We introduce a novel task, called Generalized Relation Discovery (GRD), for open-world relation extraction. GRD aims to identify unlabeled instances in existing pre-defined relations or discover novel relations by assigning instances to clusters as well as providing specific meanings for these clusters. The key challenges of GRD are how to mitigate the serious model biases caused by labeled pre-defined relations to learn effective relational representations and how to determine the specific semantics of novel relations during classifying or clustering unlabeled instances. We then propose a novel framework, SFGRD, for this task to solve the above issues by learning from semi-factuals in two stages. The first stage is semi-factual generation implemented by a tri-view debiased relation representation module, in which we take each original sentence as the main view and design two debiased views to generate semi-factual examples for this sentence. The second stage is semi-factual thinking executed by a dual-space tri-view collaborative relation learning module, where we design a cluster-semantic space and a class-index space to learn relational semantics and relation label indices, respectively. In addition, we devise alignment and selection strategies to integrate two spaces and establish a self-supervised learning loop for unlabeled data by doing semi-factual thinking across three views. Extensive experimental results show that SFGRD surpasses state-of-the-art models in terms of accuracy by 2.36\% $\sim$5.78\% and cosine similarity by 32.19\%$\sim$ 84.45\% for relation label index and relation semantic quality, respectively. To the best of our knowledge, we are the first to exploit the efficacy of semi-factuals in relation extraction.

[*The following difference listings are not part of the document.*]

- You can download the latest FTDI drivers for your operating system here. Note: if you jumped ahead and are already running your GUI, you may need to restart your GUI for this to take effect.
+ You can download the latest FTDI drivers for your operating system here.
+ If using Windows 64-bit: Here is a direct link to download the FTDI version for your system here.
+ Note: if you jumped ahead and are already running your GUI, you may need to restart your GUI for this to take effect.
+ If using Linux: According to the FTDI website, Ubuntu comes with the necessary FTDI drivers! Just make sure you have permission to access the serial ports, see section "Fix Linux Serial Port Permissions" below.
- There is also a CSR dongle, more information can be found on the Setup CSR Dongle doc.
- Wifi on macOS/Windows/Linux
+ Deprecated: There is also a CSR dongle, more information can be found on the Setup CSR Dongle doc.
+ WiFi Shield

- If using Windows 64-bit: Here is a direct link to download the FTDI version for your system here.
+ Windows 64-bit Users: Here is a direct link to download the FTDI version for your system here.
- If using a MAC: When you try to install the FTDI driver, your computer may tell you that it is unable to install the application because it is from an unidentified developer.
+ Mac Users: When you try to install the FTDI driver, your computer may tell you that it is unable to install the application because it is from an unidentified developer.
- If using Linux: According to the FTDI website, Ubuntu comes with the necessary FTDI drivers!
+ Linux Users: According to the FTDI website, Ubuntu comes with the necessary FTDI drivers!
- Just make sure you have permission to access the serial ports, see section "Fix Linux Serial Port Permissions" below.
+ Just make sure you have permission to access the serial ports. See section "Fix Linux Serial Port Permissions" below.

翻译：我们提出了一项新任务，称为广义关系发现（GRD），用于开放世界关系抽取。GRD 旨在识别现有预定义关系中的未标记实例，或通过将实例分配到聚类并赋予这些聚类特定含义来发现新关系。GRD 的关键挑战在于如何缓解由标记的预定义关系引起的严重模型偏差，以学习有效的关系表示，以及如何在分类或聚类未标记实例时确定新关系的具体语义。为此，我们提出了一种新颖框架 SFGRD，通过两阶段从半事实中学习来解决上述问题。第一阶段是半事实生成，由三视图去偏关系表示模块实现，其中我们将每个原始句子作为主视图，并设计两个去偏视图为该句子生成半事实示例。第二阶段是半事实思考，由双空间三视图协同关系学习模块执行，其中我们设计了一个聚类语义空间和一个类别索引空间，分别用于学习关系语义和关系标签索引。此外，我们设计了对齐与选择策略以整合两个空间，并通过跨三个视图进行半事实思考为未标记数据建立自监督学习循环。大量实验结果表明，SFGRD 在关系标签索引和关系语义质量方面，分别以 2.36\%~5.78\% 的准确率提升和 32.19\%~84.45\% 的余弦相似度提升超越了最先进模型。据我们所知，我们是首次在半事实在关系抽取中的有效性方面进行探索。